Elle était maintenant au niveau de l’échelle : tout en prenant appui d’une main sur la gouttière, elle plaça son pied un sur des barreaux.
Ce fut à ce moment que la rigole se tordit.
Estelle eut à peine le temps de réagir ; déjà l’échelle, déséquilibrée par l’avant-toit qui se courbait, glissait de gauche à droite. Elle se sentit tomber à la renverse…
« ATTENTION », lui hurla quelqu’un.
Elle s’attendait à percuter le sol, tête la première. Au lieu de cela, Estelle atterrit à mi-parcours dans quelque chose de plus mou. Le cœur battant, elle se rattrapa à ce relief de secours. L’échelle dégringola derrière elle, piteusement. Après quelques secondes de terreur pure, Estelle sentit ses pieds se recoller au sol, et retrouver leur équilibre. Aristide, qui la retenait contre son corps, la gronda :
« Je t’avais dit de faire attention !
— Pardon, pardon ! Merci… »
Elle hocha la tête, d’un air aussi choqué que reconnaissant : l’homme venait de la rattraper dans ses bras. Pour l’intercepter ainsi à temps, il était probablement retourné à l’extérieur dès lors que les oiseaux s’étaient échappés… Sa prévenance lui avait évité une belle fracture, ou pire encore. Cette gouttière, trop faiblement fixée pour servir de support à quoi que ce fût, était devenue un piège mortel. Haletante, le cœur battant, Estelle s’enquit du sort de son sauveur :
« Tu n’as rien de cassé, toi ?
— Bien sûr que non ! C’est toi qui joues les équilibristes. Qu’est-ce qui t’a pris ?

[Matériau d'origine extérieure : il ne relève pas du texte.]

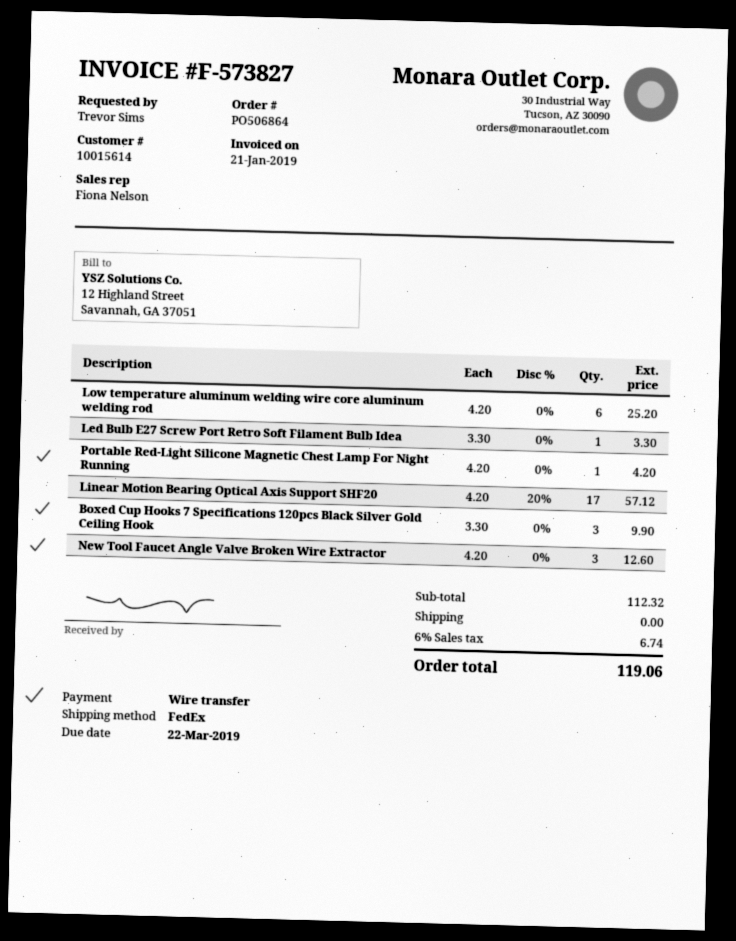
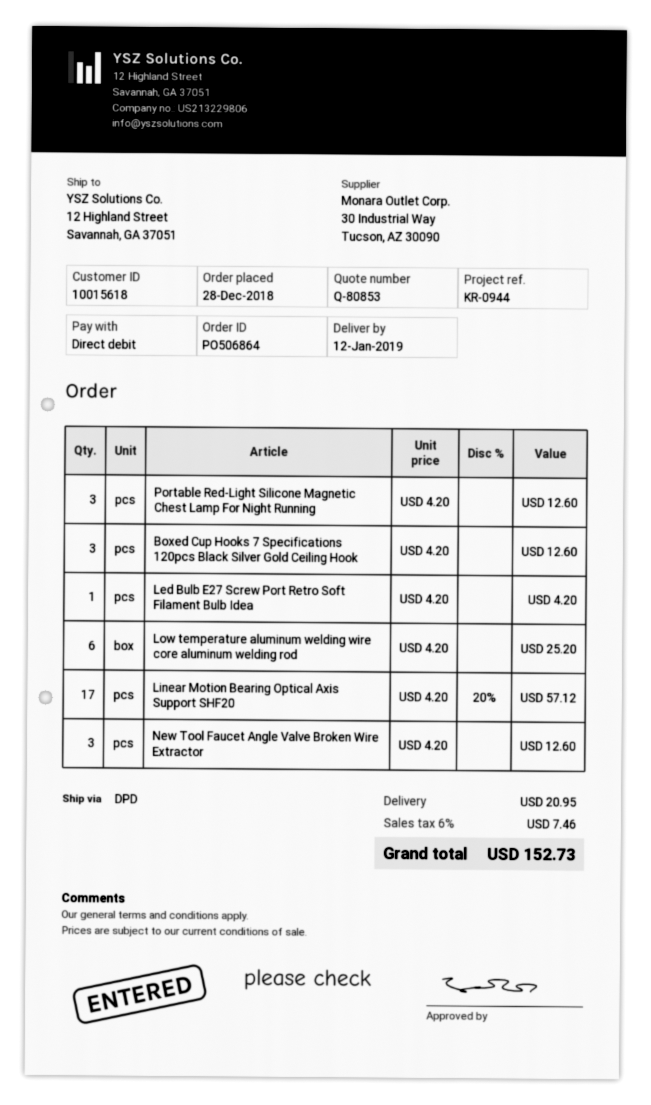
customer number: 10015614 -> 10015618
payment method: bank transfer -> direct debit
shipping method: FedEx -> DPD
Led Bulb E27 Screw Port Retro Soft Filament Bulb Idea: 1 x 3.30 = 3.30 -> 1 x 4.20 = 4.20
Portable Red-Light Silicone Magnetic Chest Lamp For Night Running: 1 x 4.20 = 4.20 -> 3 x 4.20 = 12.60
Boxed Cup Hooks 7 Specifications 120pcs Black Silver Gold Ceiling Hook: 3 x 3.30 = 9.90 -> 3 x 4.20 = 12.60
shipping: 0.00 -> 20.95
tax: 6% = 6.74 -> 6% = 7.46
total: 119.06 -> 152.73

— Tu le sais bien, s’agaça Estelle. J’essayais de voir tout ça d’un autre angle. Qu’est-ce qui s’est passé, de ton côté ?
— De mon côté ?
— Je parle de l’apparition à l’étage… Priscille, à quoi ressemblait-elle ?
— Hein ? De quoi parles-tu ? »
Ils se dévisagèrent stupidement quelques secondes.
« Le fantôme, précisa-t-elle pourtant. Celui avec lequel tu parlais il n’y a pas trois minutes, près des chambres !
— Nous sommes dans le jardin, lui expliqua-t-il comme si elle avait bu. Qu’est-ce que les chambres ont à voir là-dedans ? »
Son interlocuteur assénait sa version des faits avec une telle conviction qu’Estelle se demanda, un temps, si elle n’avait pas tout imaginé… Non, ce n’était pas possible. C’était lui qui avait oublié. Et d’ailleurs, si…
Le sang d’Estelle se congela soudain.